Quel plaisir de retrouver Cathi Unsworth ! Avec London Nocturne, son dernier roman habillé d'une couverture magnifique, elle reprend son bâton de pèlerin, celui qui la guide à rebours de l'histoire de l'Angleterre. Avec Bad Penny Blues (voir chronique ici), elle nous attirait à la fin des années 50, jusqu'à la veille des années pop. Dans London Nocturne, c'est le Londres de la Seconde Guerre mondiale qui sert de toile de fond à un roman très noir, où les femmes sont une fois de plus les victimes de terribles violences, de meurtres barbares... En 1942, les rues de Londres sont dévastées, les bombardements ont chassé de la capitale bon nombre de familles parties se mettre en sécurité à la campagne. Celles et ceux qui sont restés en ville doivent se battre pour survivre. Surtout les femmes... Pour celles qui gagnent leur vie en donnant du plaisir aux hommes, c'est double peine. Non seulement il faut survivre aux bombardements, aux privations, continuer à gagner sa vie, mais en plus il faut échapper aux violences et aux agressions. Depuis quelques semaines, un meurtrier particulièrement violent sévit, laissant derrière lui les cadavres mutilés de femmes de tous horizons, seules, abandonnées à leur sinistre destin...

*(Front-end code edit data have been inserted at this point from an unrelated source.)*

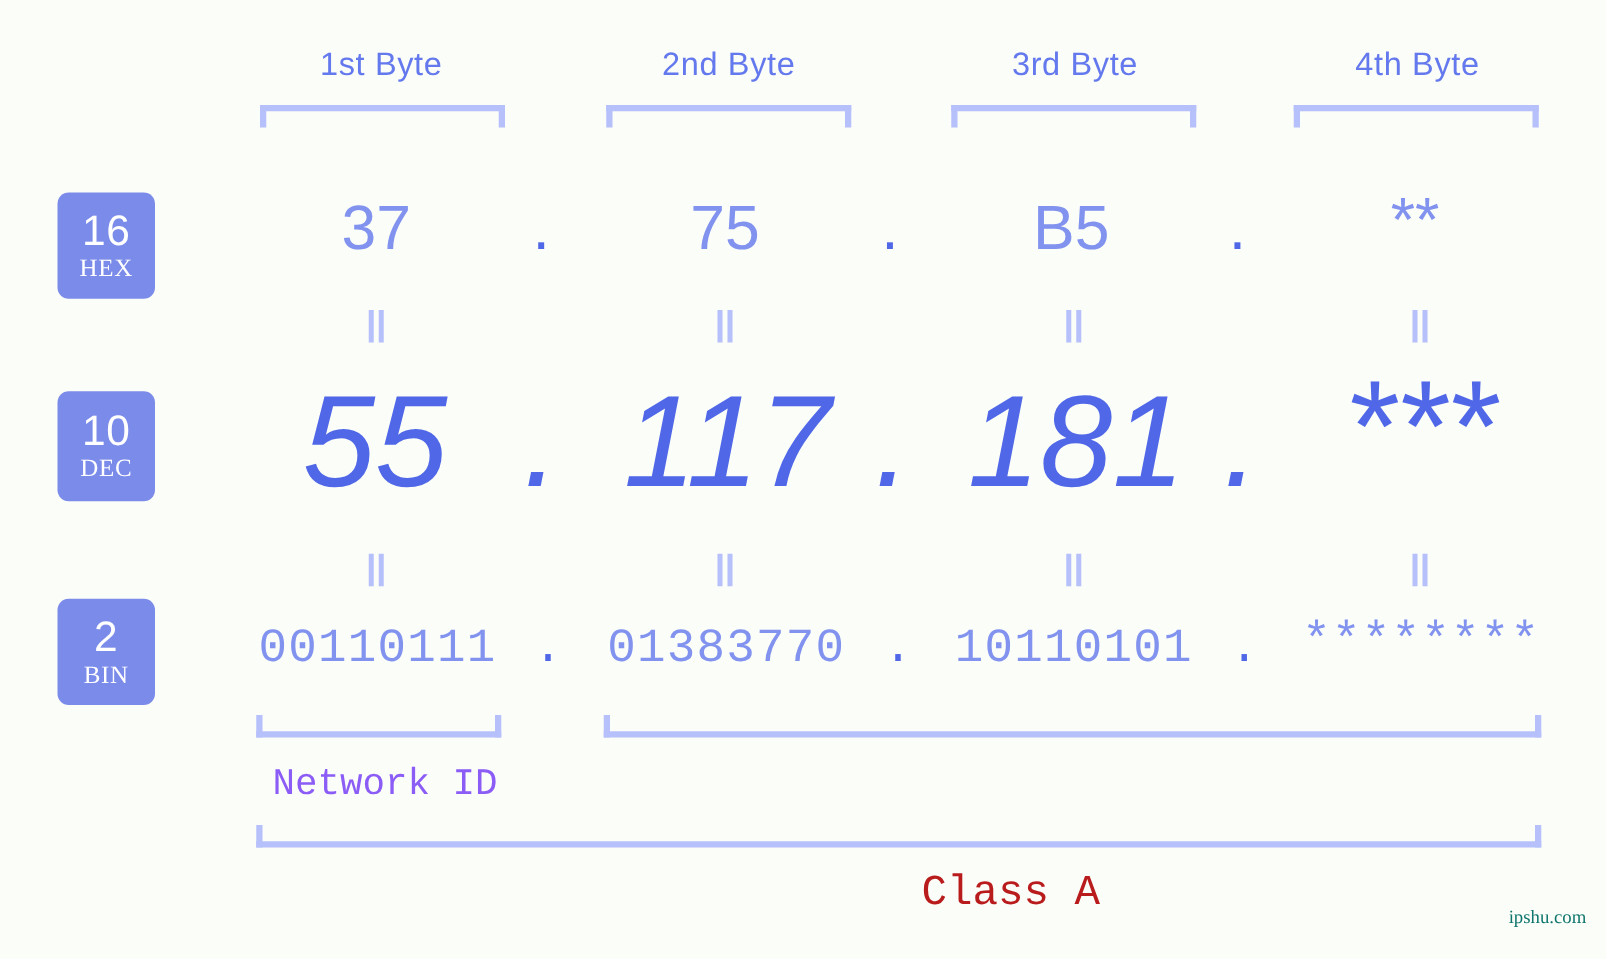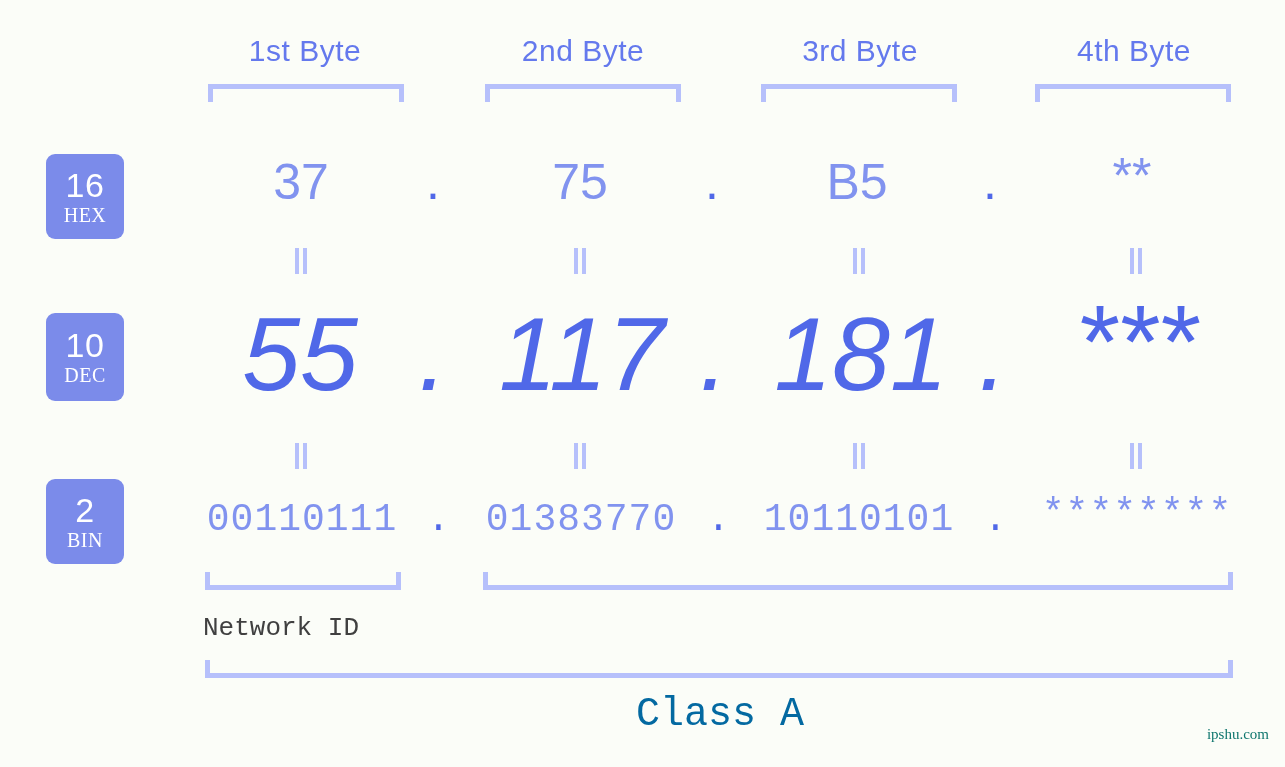"1st Byte" .byte-head { font-size: 30px -> 26px }
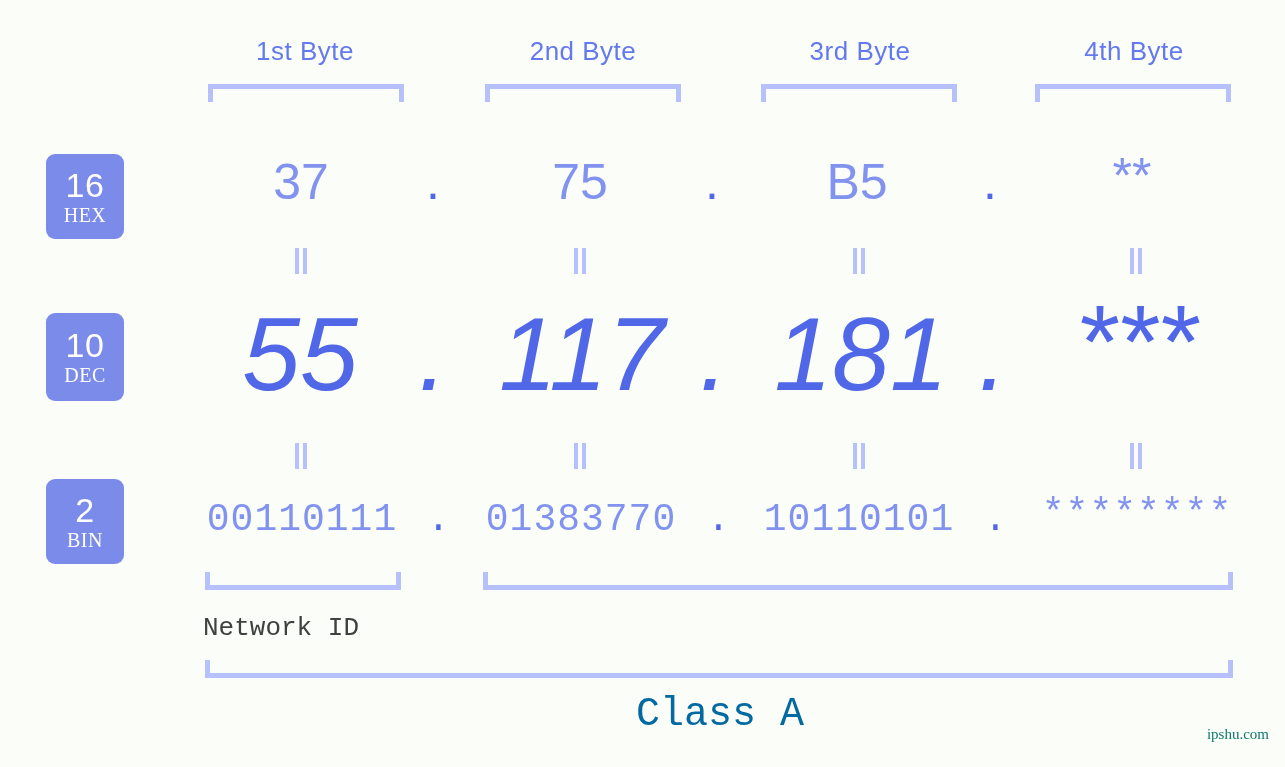"Network ID" .section-label { color: #404040 -> #8b5cf6; font-size: 26px -> 30px; text-align: none -> center }
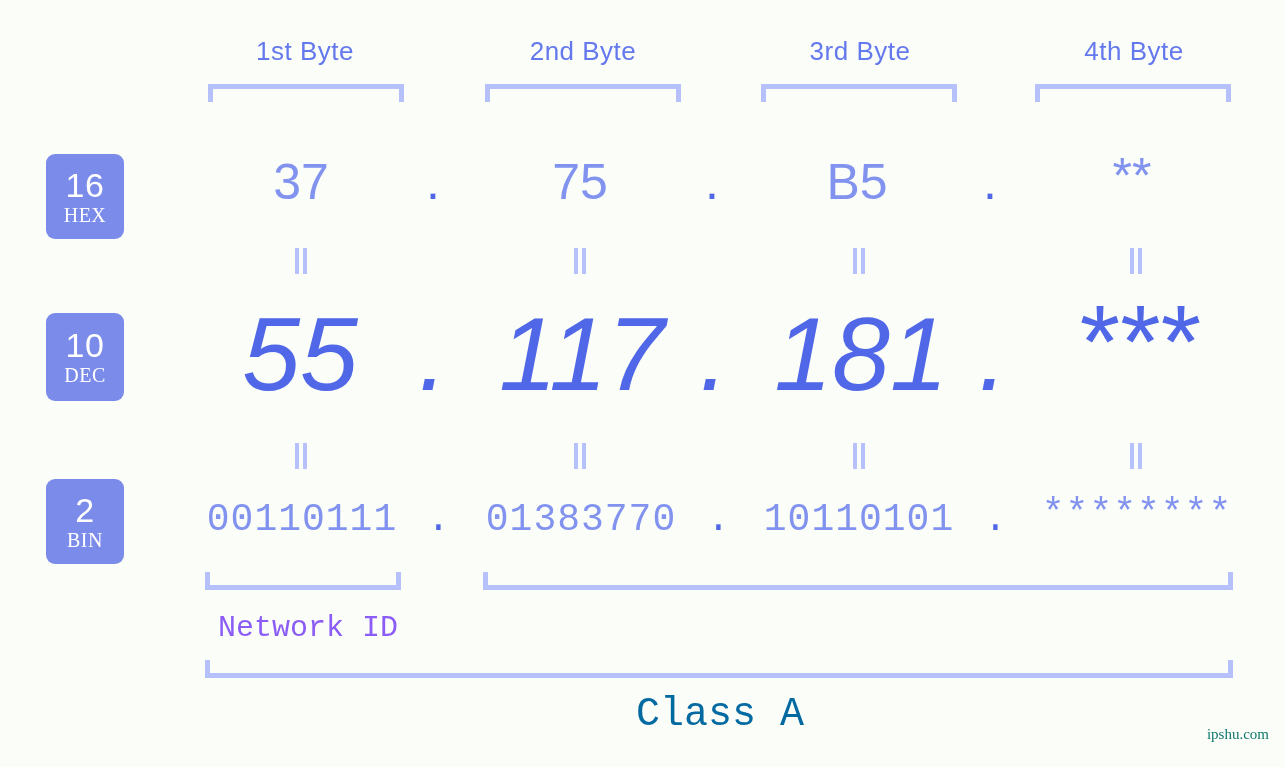"Class A" .class-label { color: #0369a1 -> #b91c1c; font-size: 40px -> 34px; text-align: center -> right }
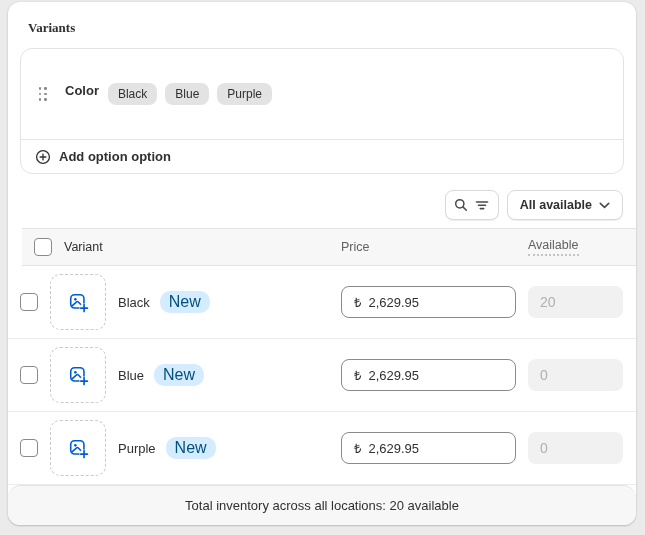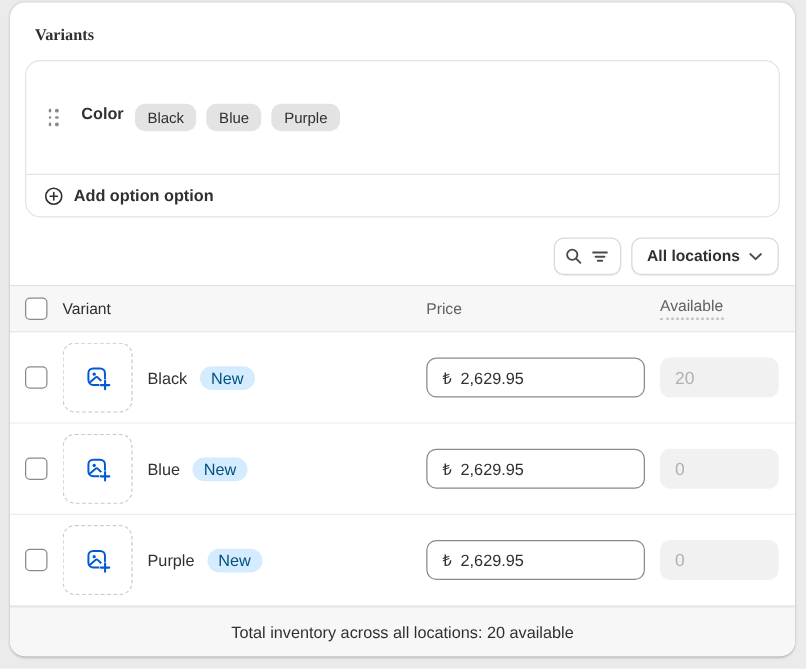"All locations" span { text: locations -> available }
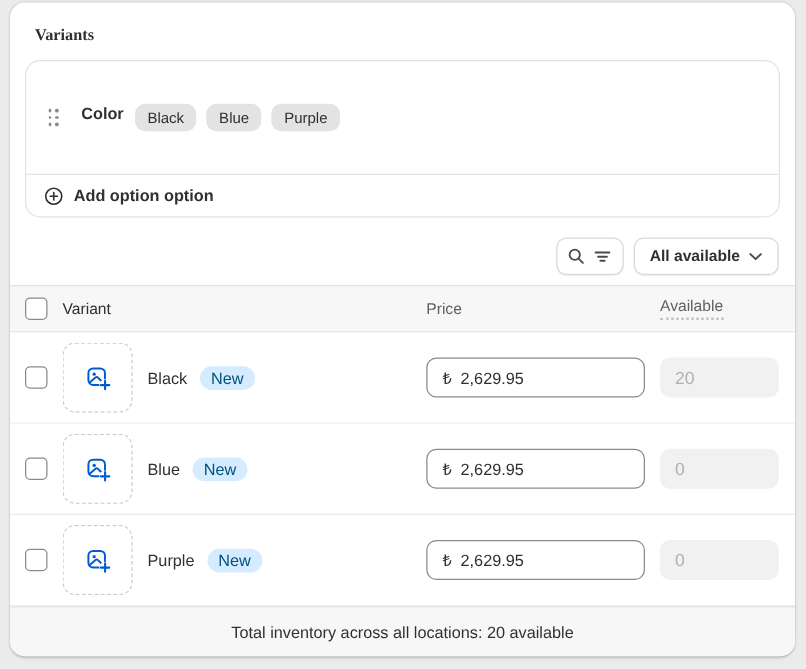"Variant" .thead { margin-left: none -> 14px }
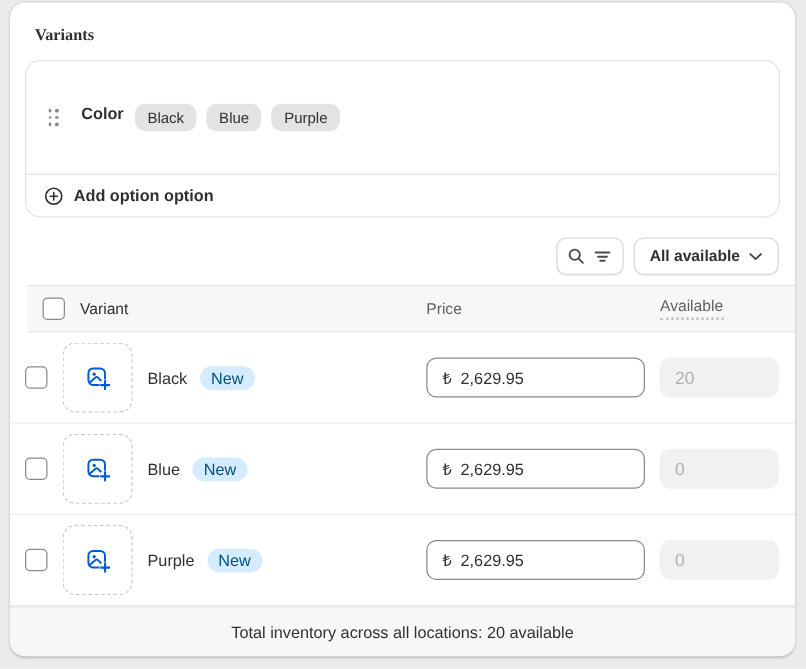"New" .badge { font-size: 13px -> 16px }
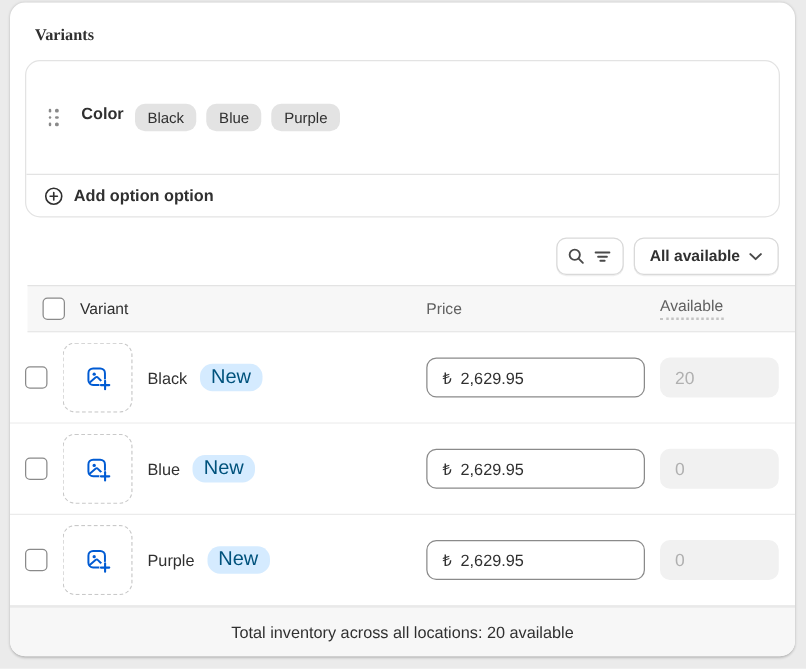"Total inventory across all locations:" .tfoot { border-radius: none -> 13px }
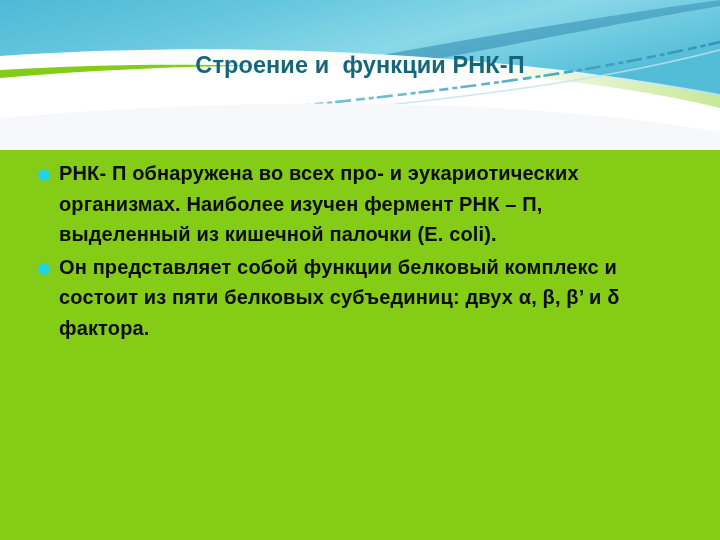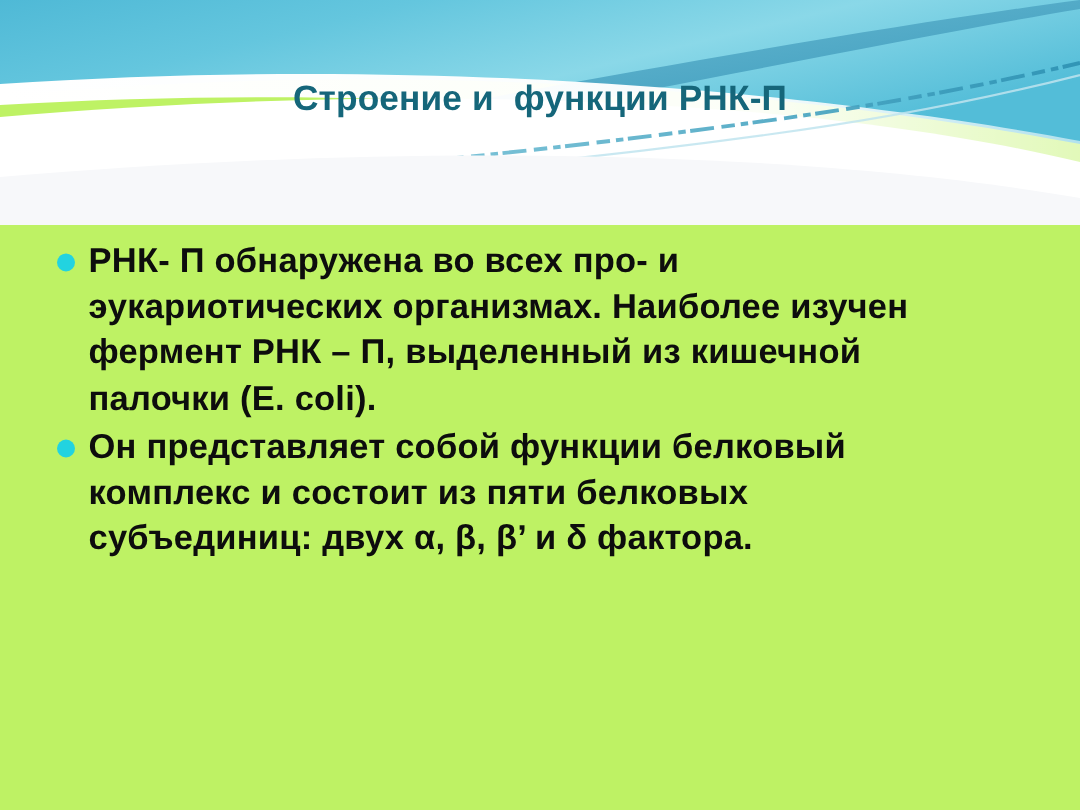"Строение и функции РНК-П" #slide { background: #bef264 -> #84cc16 }
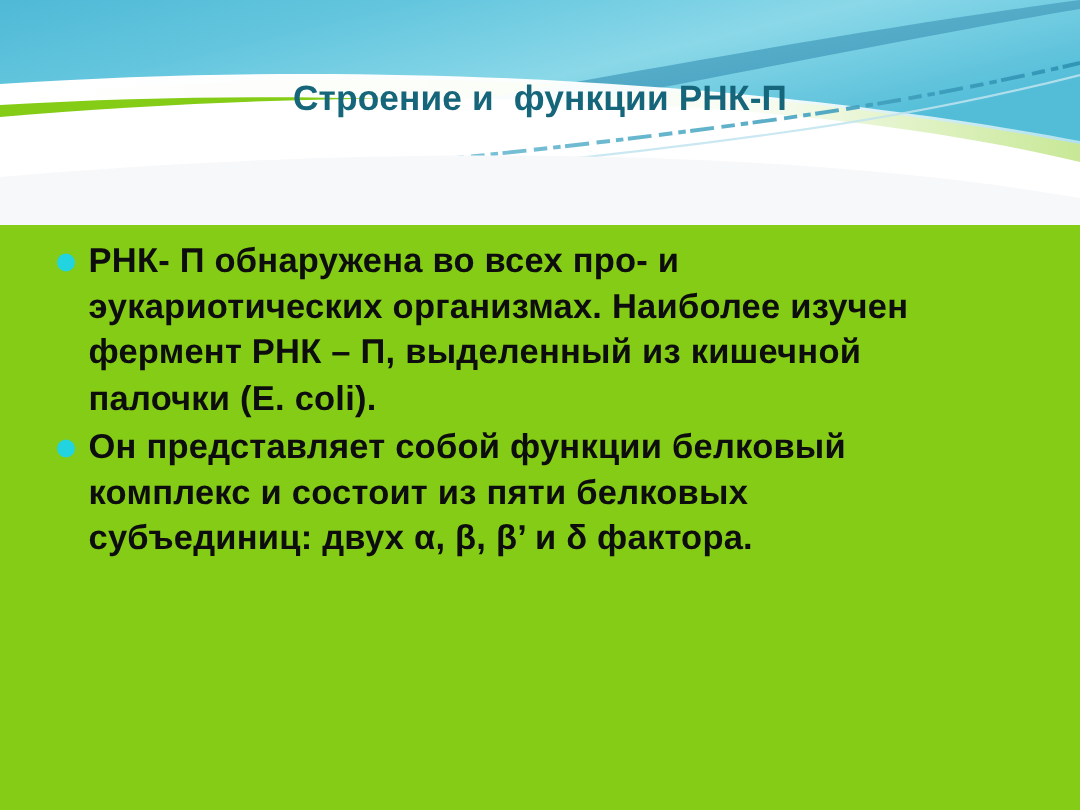"РНК- П обнаружена во всех" .bullet-text { font-size: 23px -> 20px }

L'inspecteur Greenaway enquête, et sa tâche n'est pas facile. Greenaway a beau être un fin connaisseur de tout ce que Londres compte en matière de malfrats, de voleurs et de petits escrocs, Londres aujourd'hui est peuplé de soldats venus d'ailleurs, la vie en temps de guerre n'a plus grand-chose à voir avec le quotidien habituel, les humains ne sont plus ce qu'ils étaient, les bons comme les méchants. Et ces derniers auraient plutôt tendance à le devenir plus encore. L'atmosphère est favorable à tous les trafics, à toutes les combines. Et au beau milieu de ce chaos, on continue à construire le nouveau pont de Waterloo... Justement, c'est du pont de Waterloo que Margaret McArthur, la dernière victime de la série, va tomber, sauvagement poussée par son assassin, "...baignant dans la Tamise, ses cheveux flottant autour d'elle, ses blessures teintant de rose les eaux sales." Ophélie assassinée... Cinq femmes, les deux Evelyn, Phyllis, Claudette et, pour finir, Margaret. Cinq victimes, un seul assassin ? Pas sûr. Greenaway, déterminé, va explorer les méandres de sa ville éventrée, martyrisée, et traquer son gibier sans pitié.
Cathi Unsworth nous livre les portraits sur le vif de ces femmes sacrifiées : leurs espoirs, leur crédulité, leur imprudence, leur agonie. Ceux des femmes qui survivent, les fortes et les faibles, les coquettes et les autres. Et ceux des hommes qui gravitent tout autour des mortes et des vivantes: flics, souteneurs, maris abusés et inconscients, escrocs à la petite semaine, prestidigitateurs minables... Tout ce petit monde s'agite au son de la musique de l'époque - chaque chapitre porte le titre d'une chanson des années 40 - , au rythme des combats d'idées avec les mouvements anti-peine de mort, avec cette pincée d'occultisme caractéristique de l'engouement des Anglais pour le surnaturel, la divination et les médiums. Cathi Unsworth s'est inspirée d'un fait divers bien réel : "l'histoire de l'élève pilote de la RAF Gordon Cummins, qui assassina sauvagement quatre femmes et tenta d'en tuer au moins deux autres." Une affaire qu'elle s'est appropriée, comme elle sait si bien le faire, et qui donne à London Nocturne la force de la vérité, la puissance de la révolte, dans un style qui n'appartient qu'à elle et qui insuffle au roman une ampleur tragique d'une rare intensité. Encore une fois, Cathi Unsworth réussit son tour de magie et parvient à nous transporter dans le temps, tout en bâtissant, patiemment, l'image d'un pays et en nous aidant à le comprendre, sans doute, un peu mieux.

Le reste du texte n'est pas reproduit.